Another needy Peruvian the IFC was happy to help was Peru’s richest man, Carlos Rodriguez Pastor, whose Intercorp group received $164 million dollars to expand its financial services divisions. Not to be outdone was Grupo Romero (owned by Peru’s wealthiest banking family) which received $180 million to renovate two vegetable oil processing plants, and Grupo Gloria which received a $25 million loan to build a factory that would solidify their total monopoly on dairy processing in Peru.
The IFC has also extended its influence into Peru’s tourist industry which attracts millions each year and provides a sizeable income to small companies, local tour operators, and indigenous communities that run it. Despite this success story, the IFC evidently thinks that there are still some Peruvians who could use a helping hand, like the plucky “Peru Holding de Turismo” group and its partner the “Orient Express” hotel chain who own and manage some of Peru’s most lucrative real estate. They received a $40 million loan to refurbish a number of luxury hotels in the Cusco region, catering to precisely the kind of jet-setting international elite sitting on the board of the IFC. One can only assume that the planners at the World Bank would like Cusco to become the Latin American Davos, all part of a poverty reduction strategy to assure Peruvians bright futures in hospitality, catering, and adult entertainment.
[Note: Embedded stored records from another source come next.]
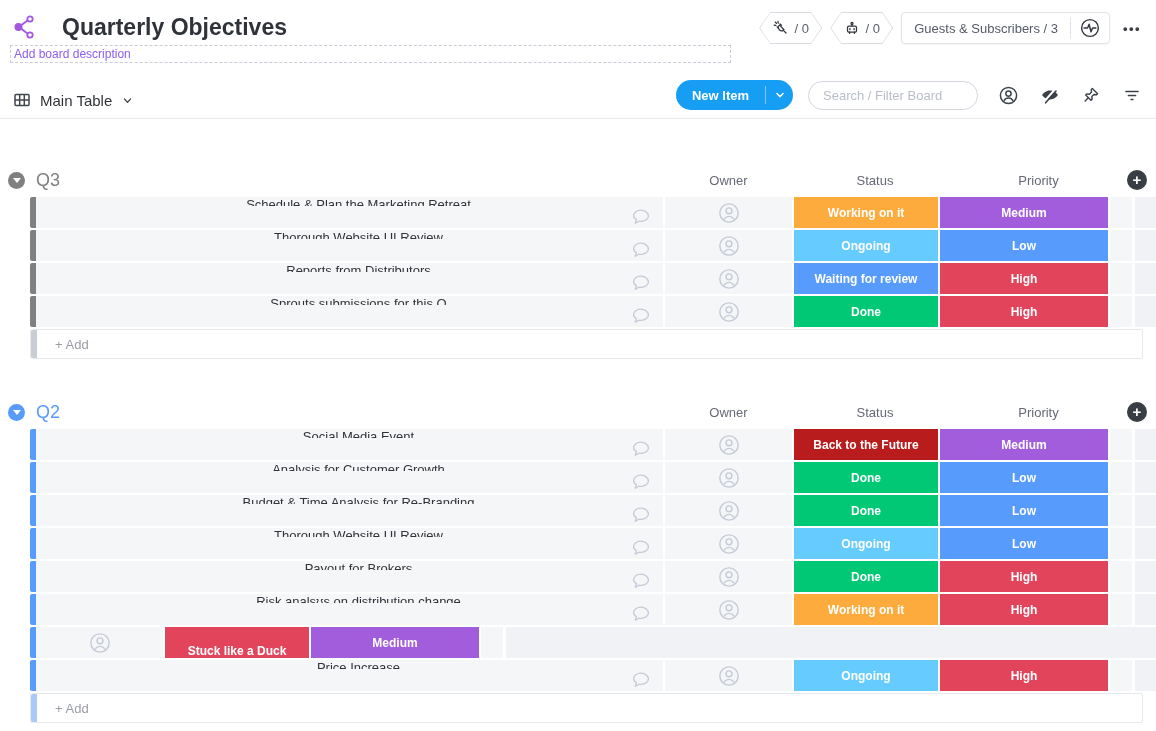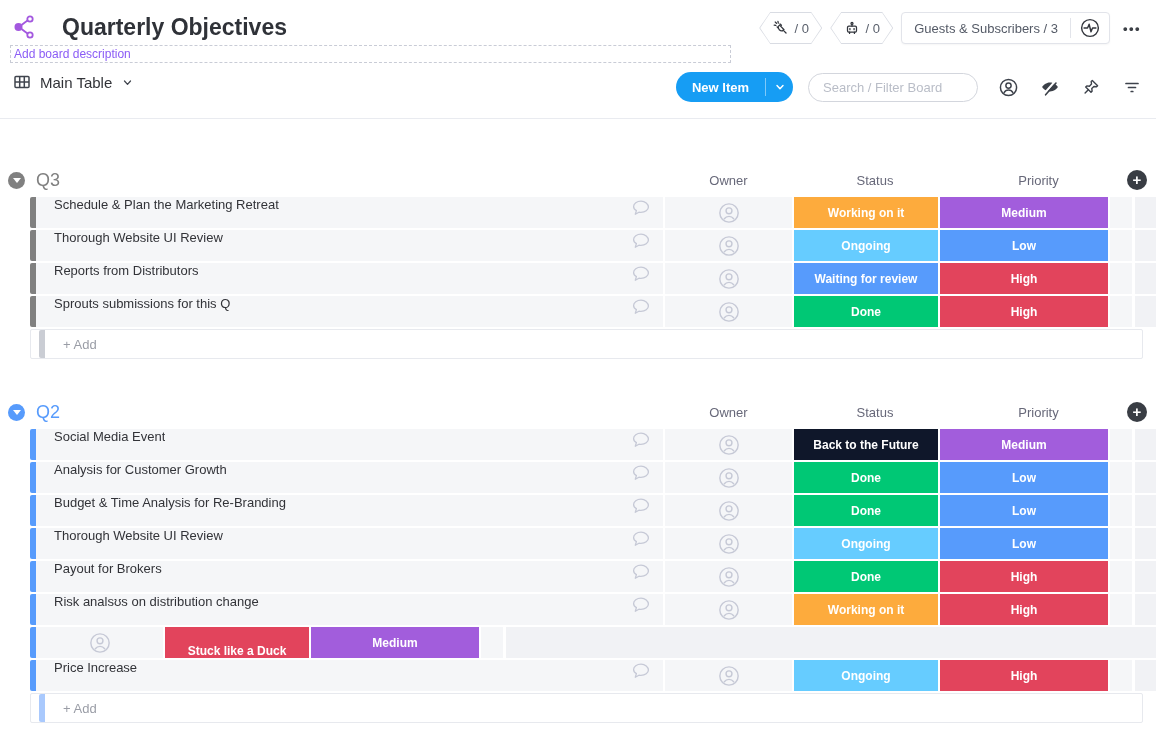--- a/index.html
+++ b/index.html
@@ -27,7 +27,7 @@
   .more-dots{min-width:28px;text-align:center;color:#3c4046;font-size:13px;font-weight:700;letter-spacing:1.5px;cursor:pointer;}
 
   
-  .toolbar{height:40px;display:flex;align-items:flex-start;justify-content:space-between;padding:2px 14px 0 12px;}
+  .toolbar{height:40px;display:flex;align-items:flex-end;justify-content:space-between;padding:2px 14px 0 12px;}
   .tb-left{display:flex;align-items:center;gap:8px;}
   .view-label{font-size:15px;color:#323338;}
   .tb-right{display:flex;align-items:center;gap:15px;}

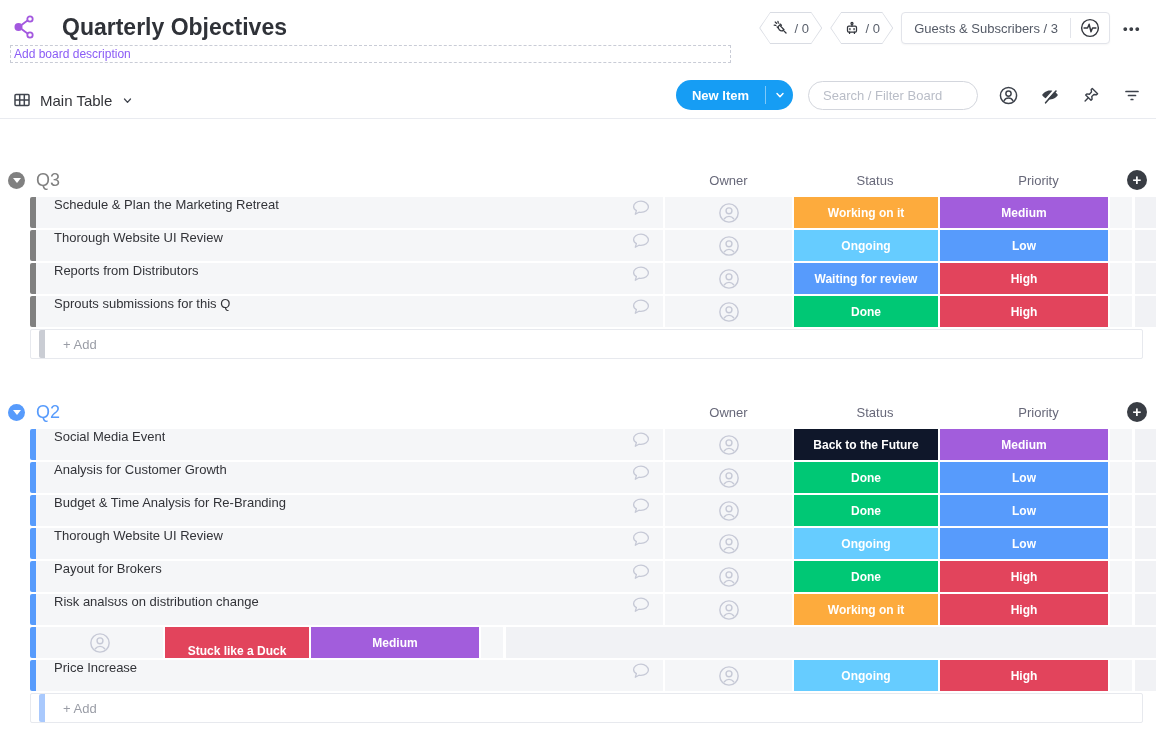--- a/index.html
+++ b/index.html
@@ -62,7 +62,7 @@
   .row{display:flex;height:31px;margin:0 0 2px 30px;}
   .bar{width:6px;border-radius:2px 0 0 2px;}
   .cell{background:#f5f6f8;}
-  .name-cell{width:627px;display:flex;margin-right:2px;cursor:pointer;}
+  .name-cell{width:627px;display:flex;align-items:center;margin-right:2px;cursor:pointer;flex-direction:column;}
   .item-name{margin-left:18px;font-size:13px;color:#323338;white-space:nowrap;overflow:hidden;}
   .chat{margin-left:auto;margin-right:11px;display:flex;cursor:pointer;}
   .owner-cell{width:127px;display:flex;align-items:center;justify-content:center;margin-right:2px;cursor:pointer;}

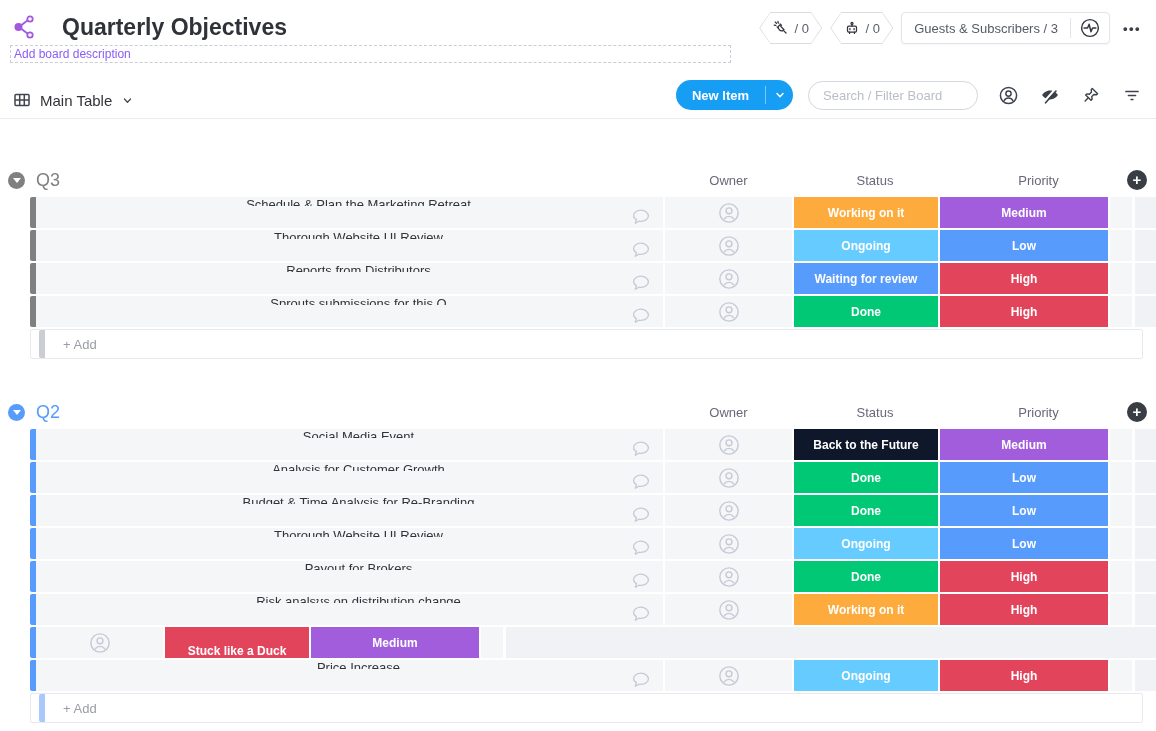--- a/index.html
+++ b/index.html
@@ -74,7 +74,7 @@
   .edge-cell{flex:1;background:#f1f2f5;}
 
   .add-row{height:30px;margin-left:30px;width:1113px;border:1px solid #e7e9ee;border-radius:2px;
-    background:#fff;display:flex;align-items:center;cursor:pointer;padding-left:8px;}
+    background:#fff;display:flex;align-items:center;cursor:pointer;}
   .add-bar{width:6px;height:100%;border-radius:2px 0 0 2px;}
   .add-label{margin-left:18px;font-size:13px;color:#9a9da6;}
 

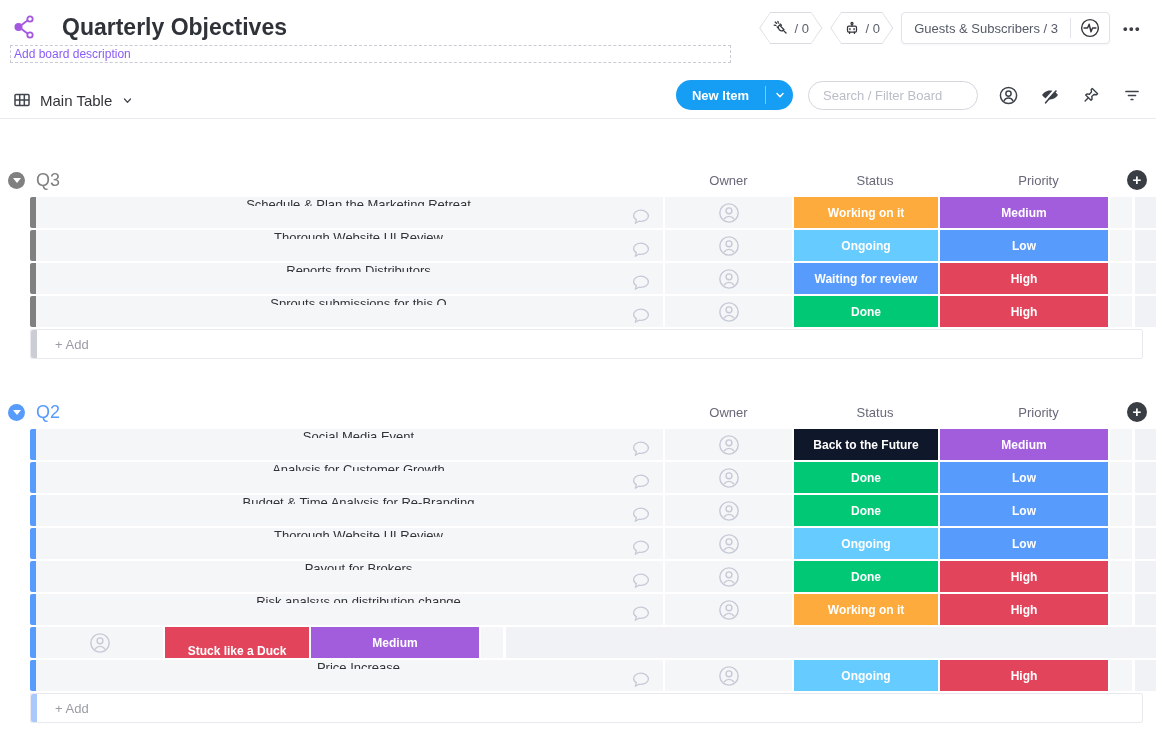--- a/index.html
+++ b/index.html
@@ -370,7 +370,7 @@
         </svg>
       </span>
     </div>
-    <div class="cell status-cell" style="background: #0f172a;">
+    <div class="cell status-cell" style="background: #b91c1c;">
       <span>Back to the Future</span>
     </div>
     <div class="cell priority-cell" style="background: rgb(162, 93, 220);">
The examples go on and on as indeed does the story which can be retold from any other country in the “developing” world. The only thing that changes are the names of the domestic elites and some of the western corporations in receipt of this lucrative form of international state patronage.
The thousands of Peruvians who turned out to protest the conference are probably right to be suspicious of the motives of the bureaucrats and directors of the international institutions whose plans (like the Trans Pacific Partnership Agreement signed at the conference) and economic models would, if realized, remove real competition, deaden entrepreneurship, and curtail their freedoms.
As the conference came to a close, the sun came out and some of the informal street vendors, who had been rounded up and pushed outside the conference area before it commenced, began making their way back. If they looked hard enough they might have recognized Christine Lagarde, Jim Yong Kim, et al., speeding away in their blacked-out government cars. One had to wonder, whether this taxpayer-funded financial elite would recognize a free-market, even if were staring them in the face.